[Records from a collection]

☆ ☆ ☆ ☆

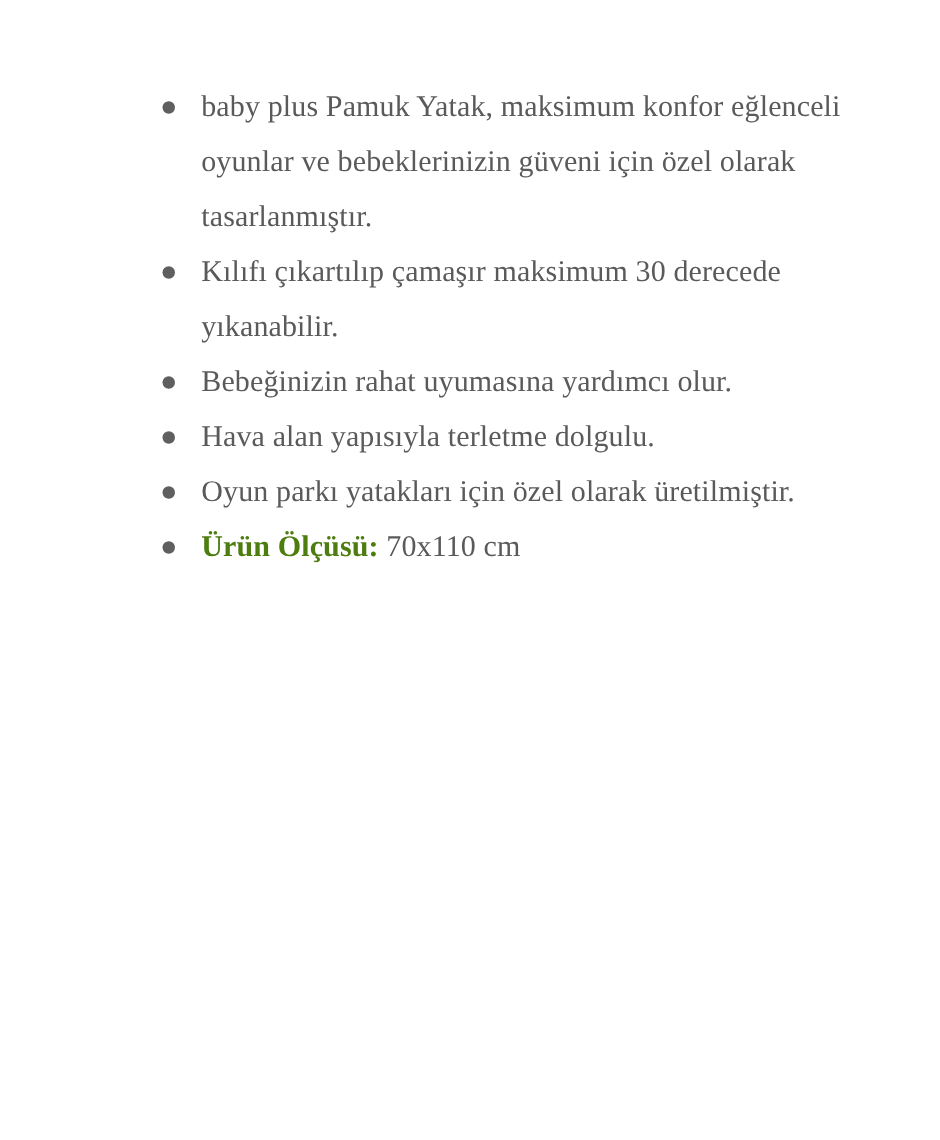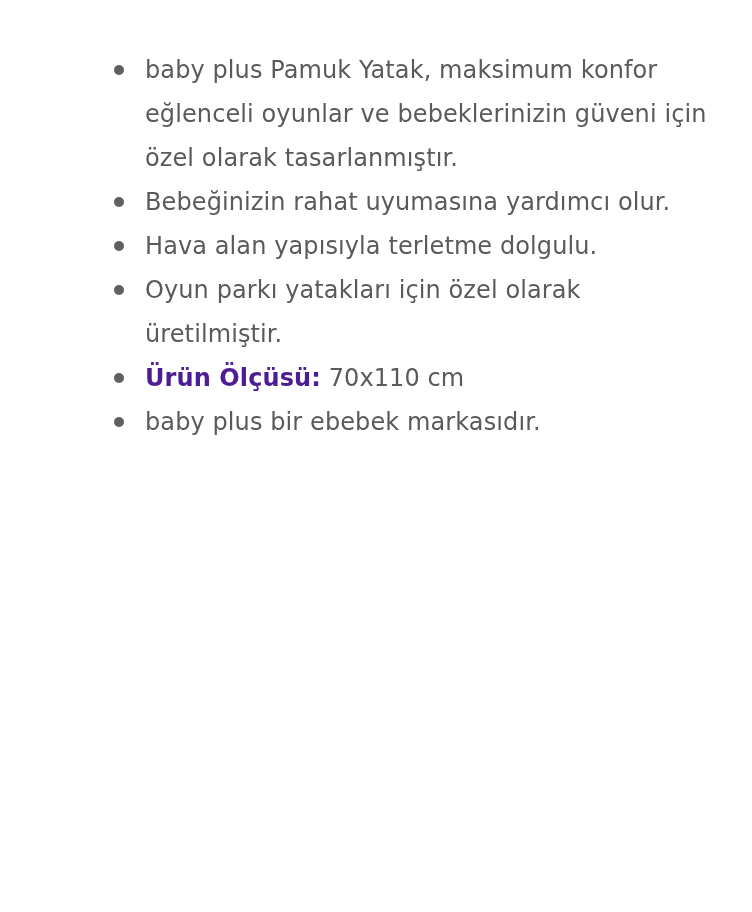--- a/index.html
+++ b/index.html
@@ -17,12 +17,13 @@
     }
     .feature-list {
       list-style: none;
-      margin: 0;
+      margin: 16px;
       padding: 0;
       position: absolute;
       left: 112px;
       top: 48px;
       width: 600px;
+      font-family: Liberation Serif, serif;
     }
     .feature-item {
       position: relative;

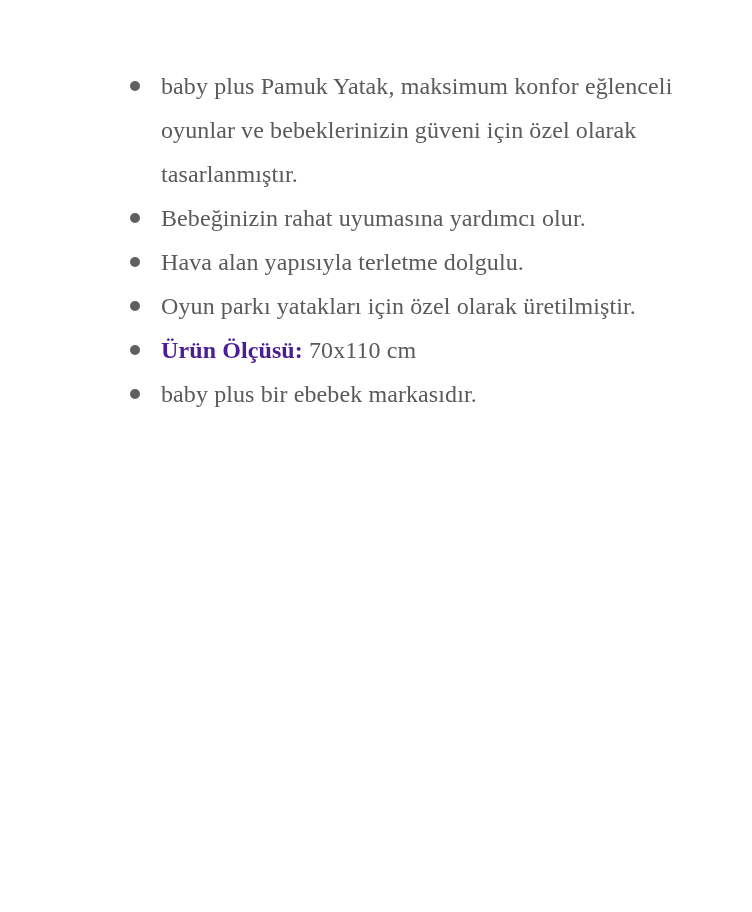--- a/index.html
+++ b/index.html
@@ -56,6 +56,10 @@
   </li>
   <li class="feature-item">
     <span class="bullet"></span>
+    <span>Kılıfı çıkartılıp çamaşır maksimum 30 derecede yıkanabilir.</span>
+  </li>
+  <li class="feature-item">
+    <span class="bullet"></span>
     <span>Bebeğinizin rahat uyumasına yardımcı olur.</span>
   </li>
   <li class="feature-item">

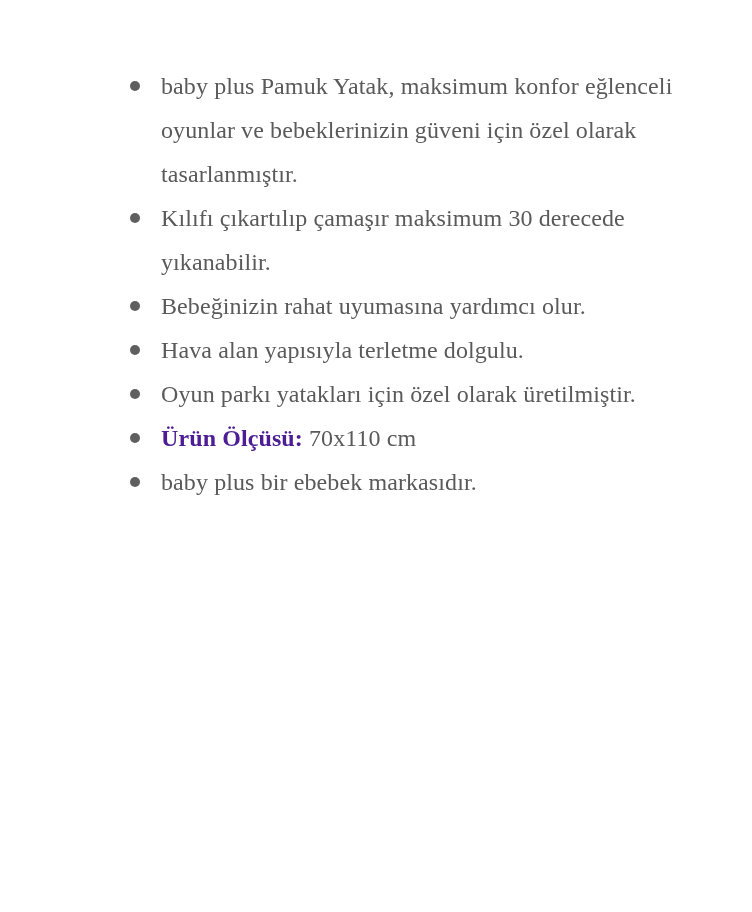--- a/index.html
+++ b/index.html
@@ -43,7 +43,7 @@
     }
     .label-bold {
       font-weight: bold;
-      color: #4c1d95;
+      color: #4d7c0f;
     }
   </style>
 </head>

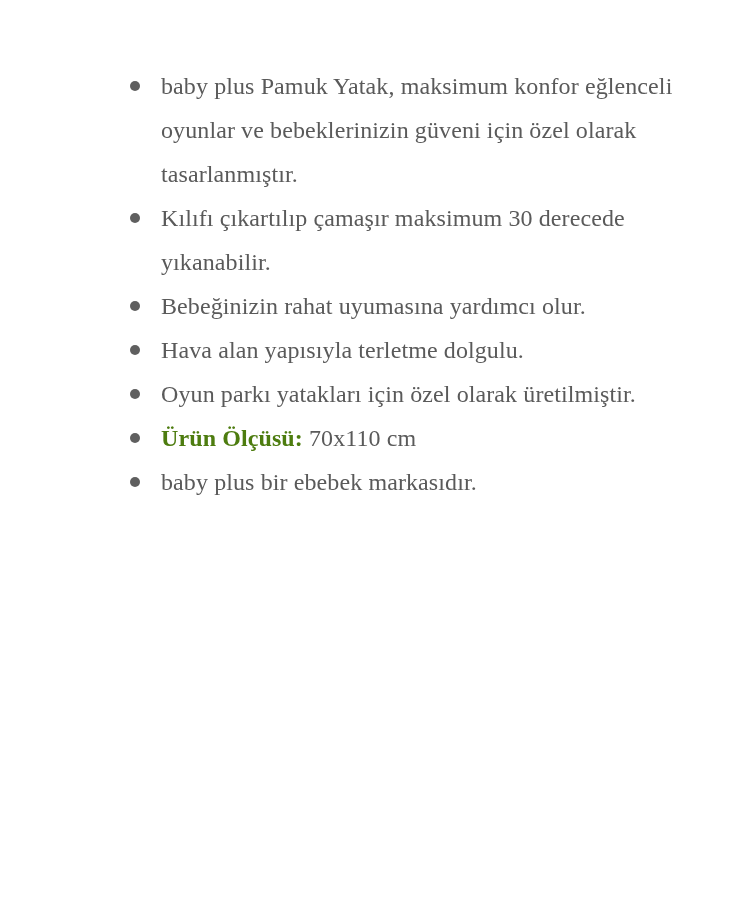--- a/index.html
+++ b/index.html
@@ -74,10 +74,6 @@
     <span class="bullet"></span>
     <span class="label-bold">Ürün Ölçüsü:</span><span> 70x110 cm</span>
   </li>
-  <li class="feature-item">
-    <span class="bullet"></span>
-    <span>baby plus bir ebebek markasıdır.</span>
-  </li>
 </ul>
 
 </body></html>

☆ ☆ ☆ ☆

= AIM OF THE TASK =
Scan the records above line by line, counting those where the word "span" appears, and give the count alone.

= YOUR SOLUTION =
8